За истекшие с четвертого класса 13 лет я ни разу не встретил в печати даже упоминания о екатеринбургской казни. Но думать о ней приходилось, читая иностранные сочинения на схожую тему: мальчишки моего поколения взахлеб проглатывали «20 лет спустя» и «Графиню Шарни» А. Дюма-отца, пьесы о французской революции Р. Роллана, смотрели в кино «Дорогу на эшафот»… Разумеется, мы узнавали там, что Карла I судил Высший суд справедливости, а Луи XVI – Конвент, что обвинение монархам предъявили публично и дали возможность открытой защиты, что отчеты в суде и сама казнь были публичными. (Д'Артаньян, спрятавшись под плахой, слышал последний крик Карла I: «Remember!», т е. помни о кладе, припрятанном для наследника, будущего Карла II.) Но отроки революционным сознанием ощущали, что казни-то были предрешены Кромвелем или там Робеспьером, юстиция их лишь оформляла, а что такое революционный суд – это мы в нашей стране хорошо знали.

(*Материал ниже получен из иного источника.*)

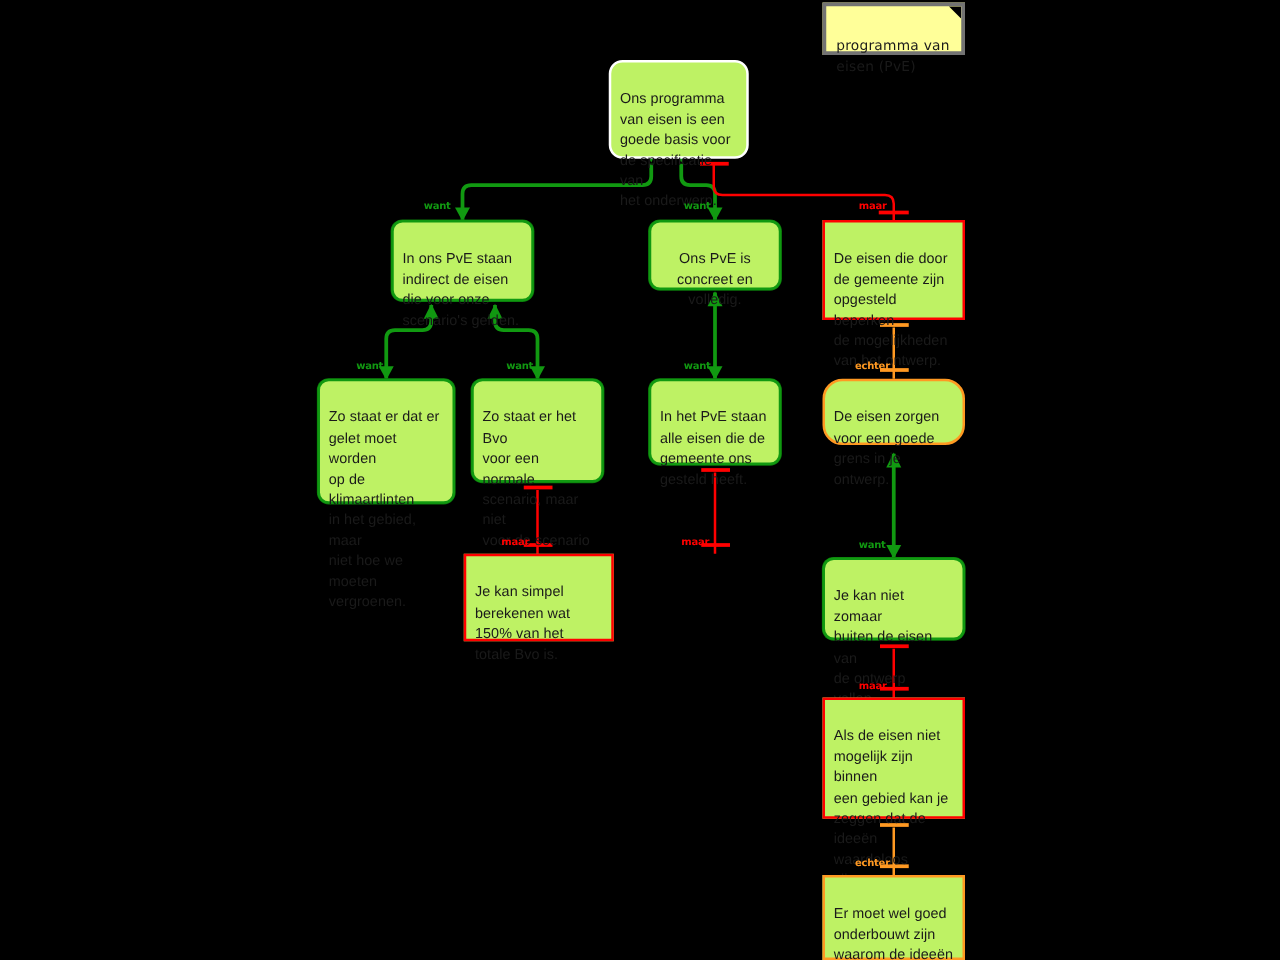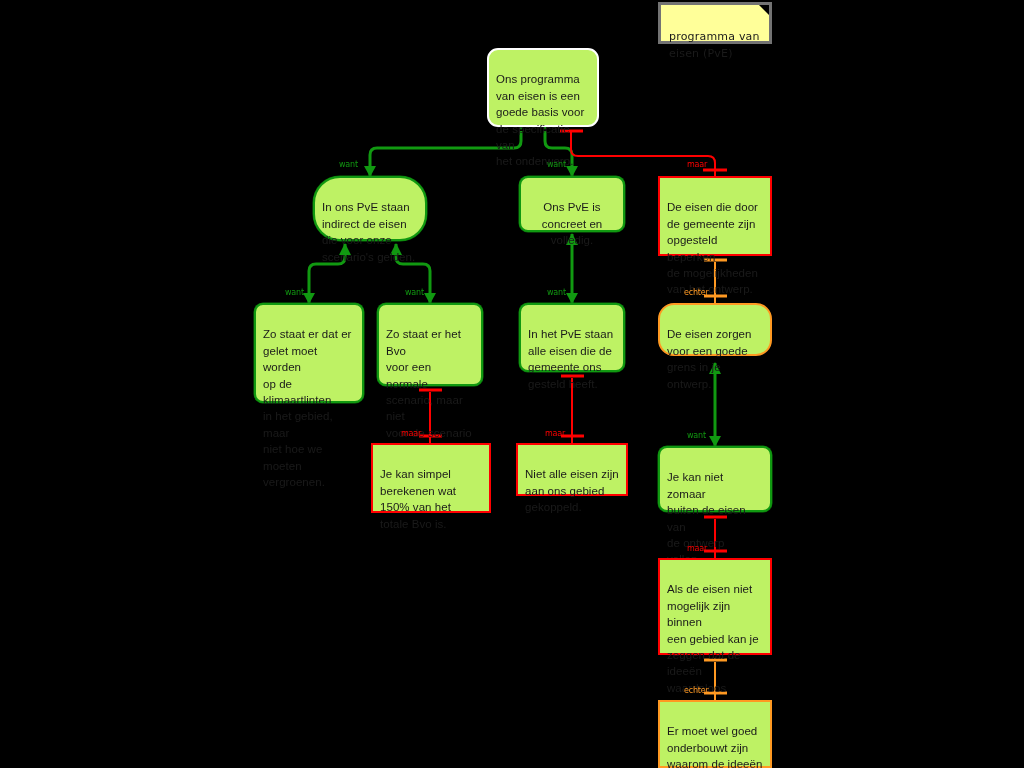--- a/index.html
+++ b/index.html
@@ -57,7 +57,7 @@
     position: absolute;
     font-family: "DejaVu Sans", sans-serif;
     font-size: 8px;
-    font-weight: normal;
+    font-weight: bold;
     letter-spacing: -0.2px;
     line-height: 9px;
     z-index: 8;

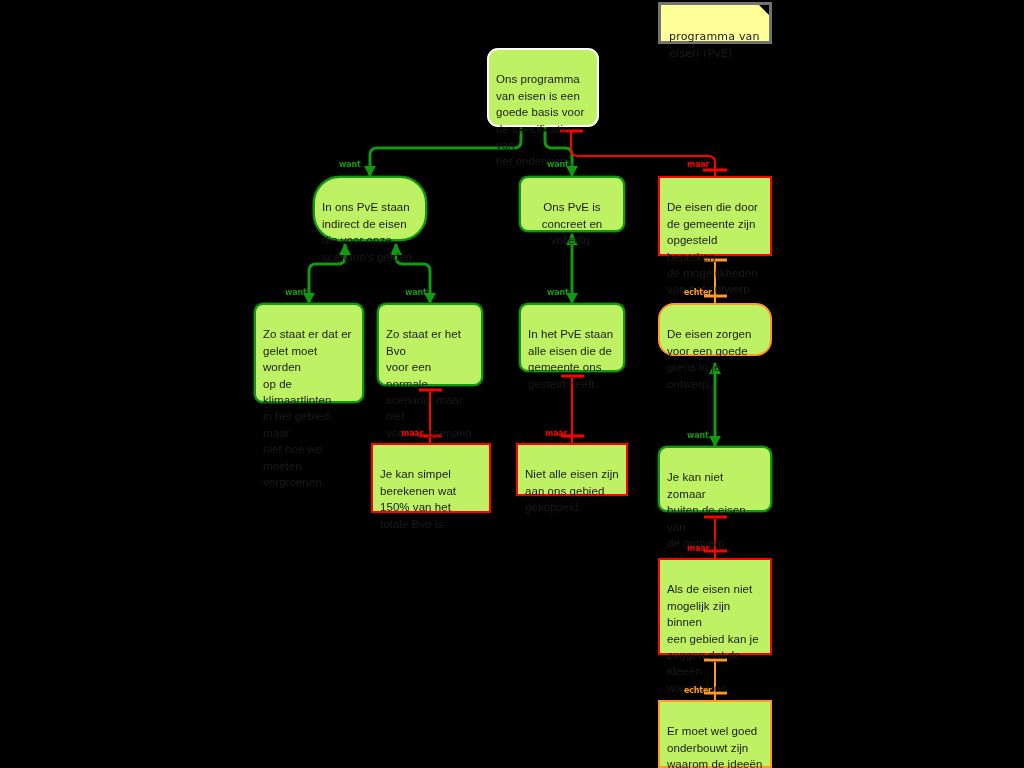--- a/index.html
+++ b/index.html
@@ -183,7 +183,7 @@
 het onderwerp.</span>
   </div>
 
-  <div class="node support" style="left:313px; top:176px; width:114px; height:65px;border-radius:27px;">
+  <div class="node support" style="left:313px; top:176px; width:114px; height:65px;">
     <span>In ons PvE staan
 indirect de eisen
 die voor onze

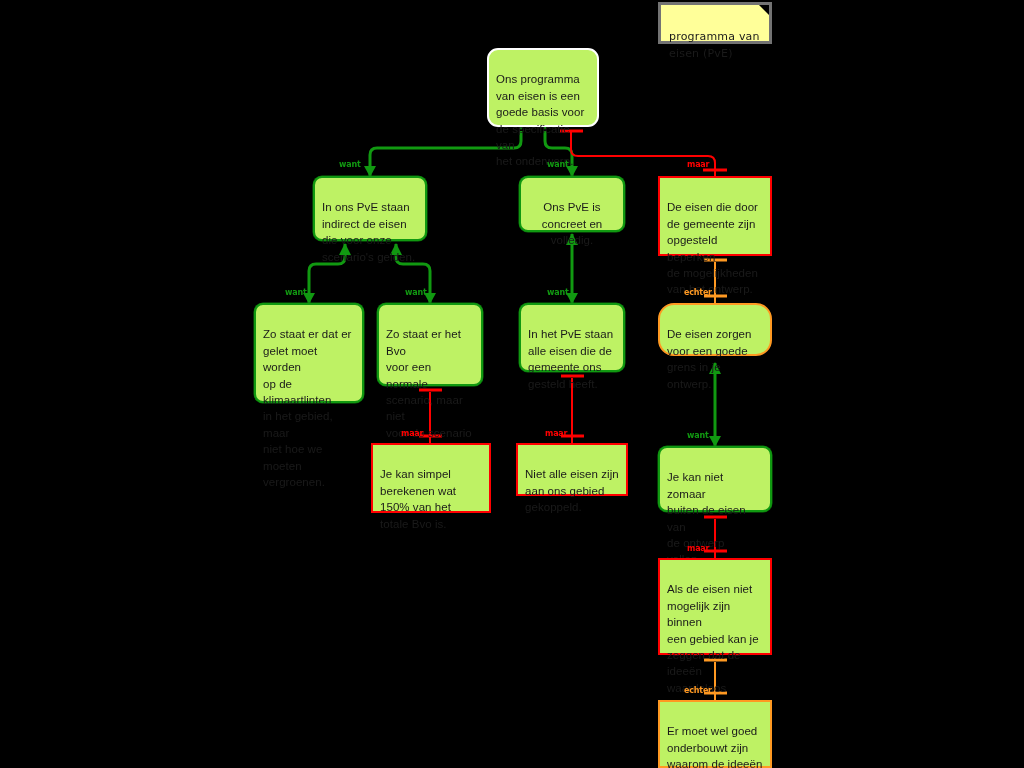--- a/index.html
+++ b/index.html
@@ -241,11 +241,6 @@
 totale Bvo is.</span>
   </div>
 
-  <div class="node objection" style="left:516px; top:443px; width:112px; height:53px;">
-    <span>Niet alle eisen zijn
-aan ons gebied
-gekoppeld.</span>
-  </div>
 
   <div class="node support" style="left:658px; top:446px; width:114px; height:66px;">
     <span>Je kan niet zomaar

Вот почему так важен оказался для меня роман Фейхтвангера. В нем описывались заседания Конвента – как возражали против казни убежденные революционеры, надеясь что свергнутый монарх сумеет в будущем увидеть счастье освобожденного народа! По Фейхтвангеру, казнь Людовика Конвент утвердил с перевесом в один голос (историки уверяли меня, что это художественный прием, а на самом деле перевес составил не то 4, не то 6 голосов). Именно тогда, над страницами Фейхтвангера, в моем мозгу впервые зародилось сомнение в справедливости екатеринбургского расстрела: вон как во Франции сделали, а у нас решал какой-то Уральский совет… Не уральский же был император Николай II Кровавый, а всероссийский!
Должен признаться: казнь царицы и мальчика-наследника не тронула мое задубевшее сердце. Убийство Александры Федоровны лишь дублировало на русский гильотинирование Марии-Антуанетты, а меня воспитали на строчках Маяковского, которому в Версале превыше дворцов и фонтанов понравилась трещина на туалетном столике:
Что касается наследника, то и самого-то Николая убили, чтоб избежать угрозы реставрации, а живой наследник – опора вечных заговоров и монархических надежд.
Эти стереотипы одним блоком, в одно мгновение вывалились из моего сознания, и как сегодня помню белую ночь, когда все произошло. Я развлекался чтением газет на стендах в полуночный час, без фонарей, и вдруг увидел в «Комсомольской правде» статью, посвященную полувековой, «круглой дате» расстрела. Первая фраза сообщала: «В ночь с 16 на 17 июля 1918 г. в Екатеринбурге были казнены Николай II, его жена, их сын и четыре дочери, лейб-медик Боткин, дядька царевича матрос Деревянко, комнатная девушка Демидова и лакей Трупп, всего одиннадцать человек».